In early September 2004, a film deal with Universal was publicly confirmed. Universal acquired the rights to Firefly shortly before the confirmation. Whedon felt that the strong sales of the Firefly DVD, which sold out in less than 24 hours after the pre-order announcement, "definitely helped light a fire and make them [Universal] go, 'Okay, we've really got something here.' It definitely helped them just be comfortable with the decisions they were making, but they really had been supporting us for quite some time already." Whedon felt it was "important people understand that the movie isn't the series", and so the project was titled Serenity.

===Writing===
After Universal acquired the film rights from Fox, Whedon began writing the screenplay.
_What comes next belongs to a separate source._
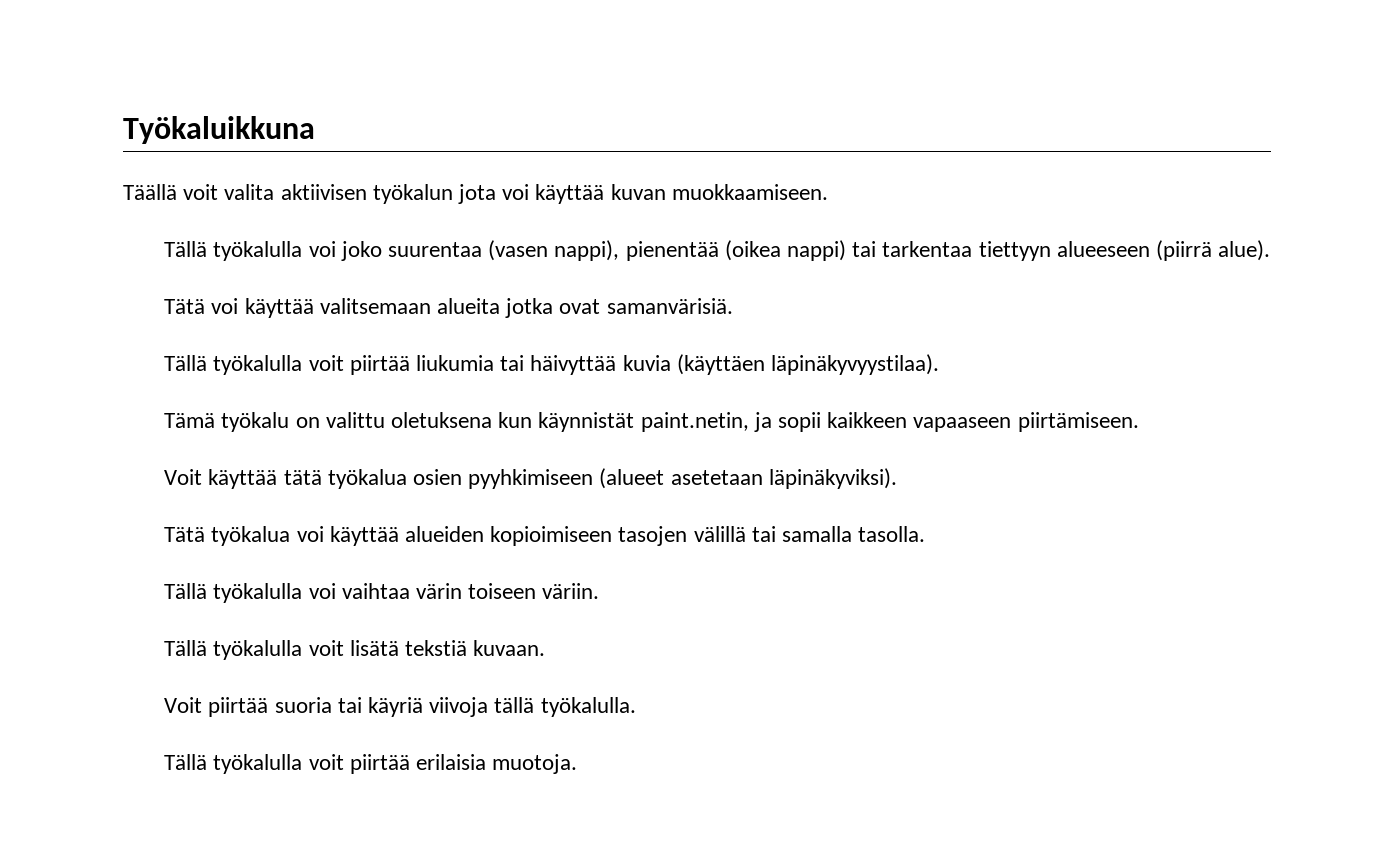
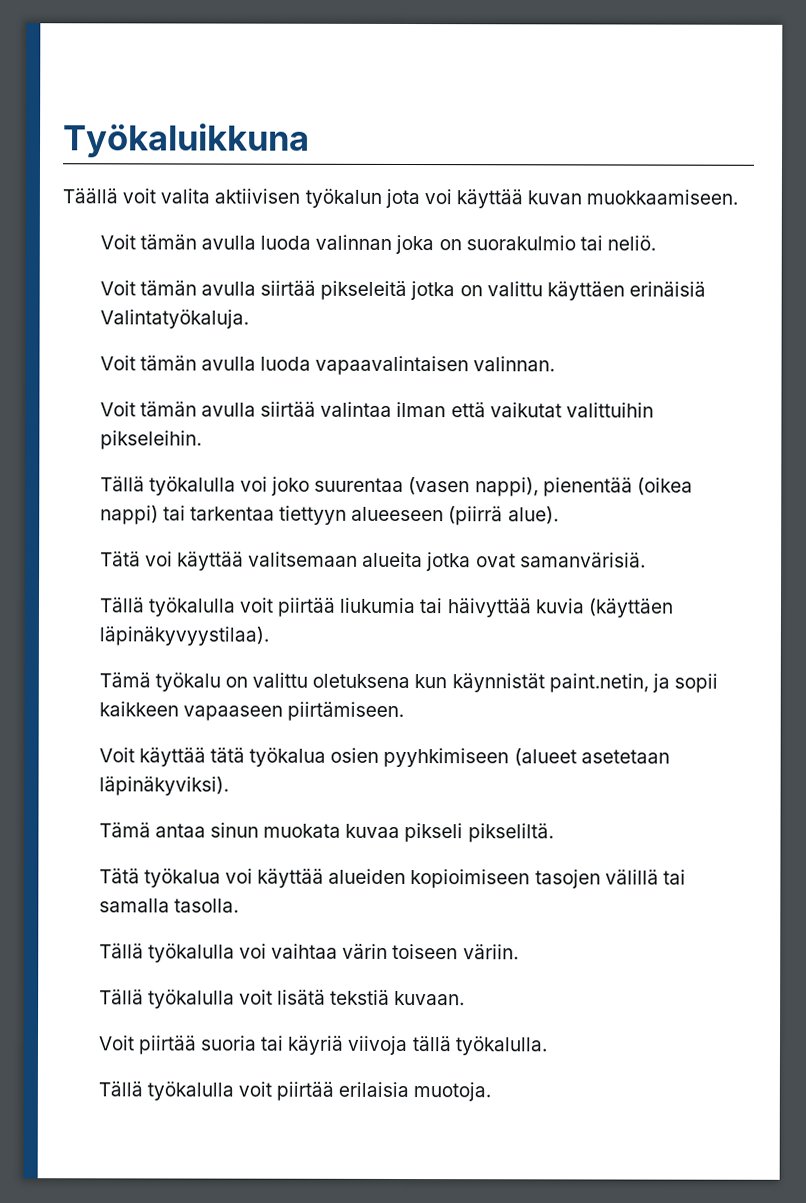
(828, 192) none -> [99,234,656,255] [99,280,706,301] [99,309,249,329] [99,355,556,376] [99,401,654,418] [99,430,202,450] // Voit tämän avulla luoda valinnan joka on suorakulmio tai neliö. // Voit tämän avulla siirtää pikseleitä jotka on valittu käyttäen erinäisiä Valintatyökaluja. // Voit tämän avulla luoda vapaavalintaisen valinnan. // Voit tämän avulla siirtää valintaa ilman että vaikutat valittuihin pikseleihin.
(897, 478) none -> [98,822,554,843] // Tämä antaa sinun muokata kuvaa pikseli pikseliltä.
His task was to explain the premise of a television series that few had seen without boring new viewers or longtime fans. He based his story on original story ideas for Fireflys un-filmed second season. Whedon's original script was 190 pages, and attempted to address all major plot points introduced in the series. After presenting the script to Barry Mendel under the title "The Kitchen Sink", Whedon and Mendel collaborated on cutting down the script to a size film-able under his budget constraints. All nine principal cast members from the television series were scheduled to return for the movie, but Glass and Tudyk could not commit to sequels, leading to the death of their characters in the second draft of the script. The tightened script and a budget Mendel and Whedon prepared were submitted to Universal on a Friday and on the following Monday morning, Stacey Snider, then head of Universal, called Mendel to officially greenlight the movie.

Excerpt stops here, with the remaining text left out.